Ricordo, con un sorriso a tratti malinconico a tratti sereno e distante, quel desiderio irrefrenabile di scrivere riguardo ogni evento apparentemente banale e trascurabile che mi prendeva nei pomeriggi d' estate di 'tanti' anni fa. Ricordo la forza che avevo nel farlo, nel saperci ancora credere, mettendo via ogni altro problema, ogni altra difficoltà. Pur riconoscendo il ticchettìo che preannunciava l' esplosione dietro la porta io continuavo a graffiare la vita nel tentativo vano di afferrarla. Ammetto di averle fatto versare del sangue: poche gocce, certo, ma che soddisfazione per me.
Ed è così che ho vissuto la mia pre-adolescenza e la mia adolescenza: non vivendo, ma sognando. Immaginando, scavando a fondo nelle insignificanze per cavarci quello (e anche di più) che non potevo toccare con mano, vivere sulla pelle.
Non ho mai avuto un gruppo di amici, non ho mai bevuto una birra con l' intento di ubriacarmi (non l'ho mai bevuta anche senza intento), non ho mai fatto tardi la sera, non ho mai visitato casa di nessuno, non ho mai dormito in nessun altro luogo se non nel mio letto, non ho mai amato (oddio, magari questa è da ritrattare, ma ora non ne ho voglia).
Ma sopratutto non ho mai costretto nessuno a lasciar perdere la propria vita per starmi dietro, per tendermi una mano.

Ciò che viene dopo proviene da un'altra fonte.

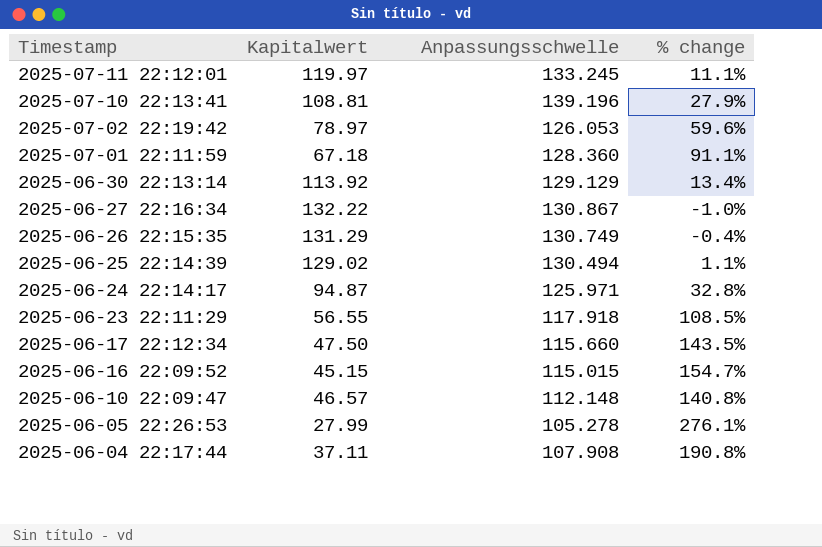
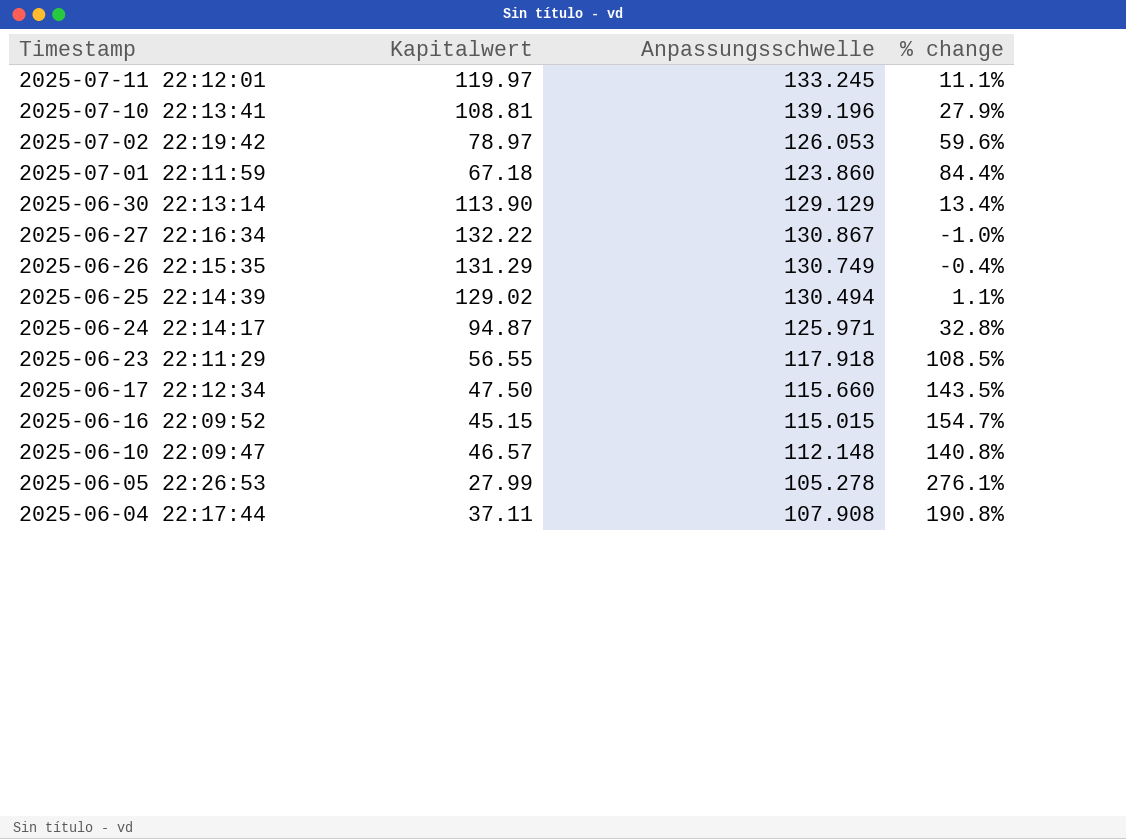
2025-07-01 22:11:59 | Anpassungsschwelle: 128.360 -> 123.860
2025-07-01 22:11:59 | % change: 91.1% -> 84.4%
2025-06-30 22:13:14 | Kapitalwert: 113.92 -> 113.90

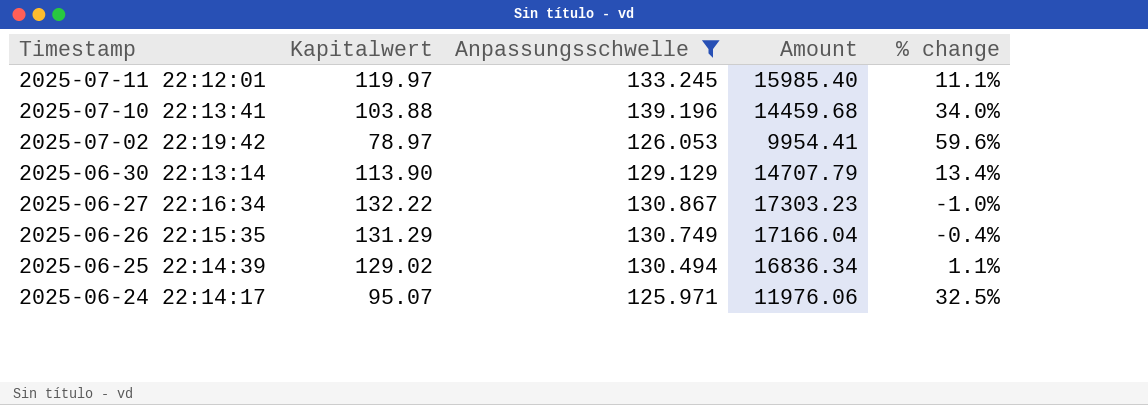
filter: none -> Anpassungsschwelle >= 125.971
column Amount | formula: none -> [Kapitalwert] * [Anpassungsschwelle]
2025-07-10 22:13:41 | Kapitalwert: 108.81 -> 103.88
2025-07-10 22:13:41 | % change: 27.9% -> 34.0%
2025-06-24 22:14:17 | Kapitalwert: 94.87 -> 95.07
2025-06-24 22:14:17 | % change: 32.8% -> 32.5%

E devo dire di essere perfettamente riuscita nel tentativo: nessuno è mai stato disposto a stare con me, piuttosto che con qualcun altro, a meno che non fossi capace di dargli qualcosa in cambio.
Nessuno ha odiato il sabato sera quanto me, nessuno ha gioito così tanto nel sapere di non esser figlia dei propri genitori quanto me. Certo, magra consolazione anche questa. Ma in tempi difficili ci si aggrappa davvero a tutto.
Vorrei, a questo punto, interrompere la trafila di lagne e autocommiserazioni per giungere al nocciolo della questione, e cioè al motivo per cui riapro un blog, con la promessa di mantenerlo vivo il più a lungo possibile.
C'è un momento, nella vita di ognuno di noi, che non è per forza uno, ma può ripetersi nel tempo ad intervalli più o meno regolari, in cui si sente l' estremo bisogno di riprendere in mano e stringere al petto tutto ciò che gli altri, per crudeltà o per incompetenza, ci hanno sottratto. Un momento in cui ti guardi allo specchio, e non noti nient' altro che brandelli di abiti che si muovono in maniera goffa, indistinta. E' allora che ti accorgi di aver dato agli altri talmente tanto da non averne più per te stesso. E questa carestia di sostanza non ha provocato nient' altro che una perdita di me stessa. Che è grave, considerato che avevo molta stima di me, e curavo il mio talento, me lo coccolavo, e non lasciavo a nessuno il diritto di sputarci sopra o di metterci le mani. Dunque, non per la mera logica del do ut des, ma per un semplice istinto di sopravvivenza, notando che nulla di ciò che avevo regalato agli altri mi restituiva qualcosa in termini umani e non, ho deciso di invertire la rotta. Ho cambiato strada. Ho abbandonato la sosta al bivio. Ho intrapreso un nuovo viaggio.
Certo che sono piena di rimpianti. Certo che sono piena di rimorsi. Certo che sono vuota, come un secchio di plastica quando hai terminato di lavare il pavimento. Certo che sono dolorante, sanguinante. Certo.
Ma sono anche di nuovo io. Con tutto ciò che questo ha sempre comportato, e sempre comporterà. Il tempo perduto non si recupera, il male che si è fatto non si ripara, quello che si è ricevuto nemmeno. Tutto ciò che mi è stato preso, dato, non scompare. Non si cancella come una foto dall' hard disk.
Però si può scegliere di cambiare. O almeno provarci.
Per un atto di coerenza, di clemenza, verso se stessi e verso chi non ha mai potuto capire, e non per questo merita menzogna. L' ignoranza, spesso, è una virtù, non una colpa.
Io però con l' ignoranza ho sempre giocato sporco, ed era ora di finirla.
Perchè? Insofferenza connaturata. Chiedete alle mie cellule.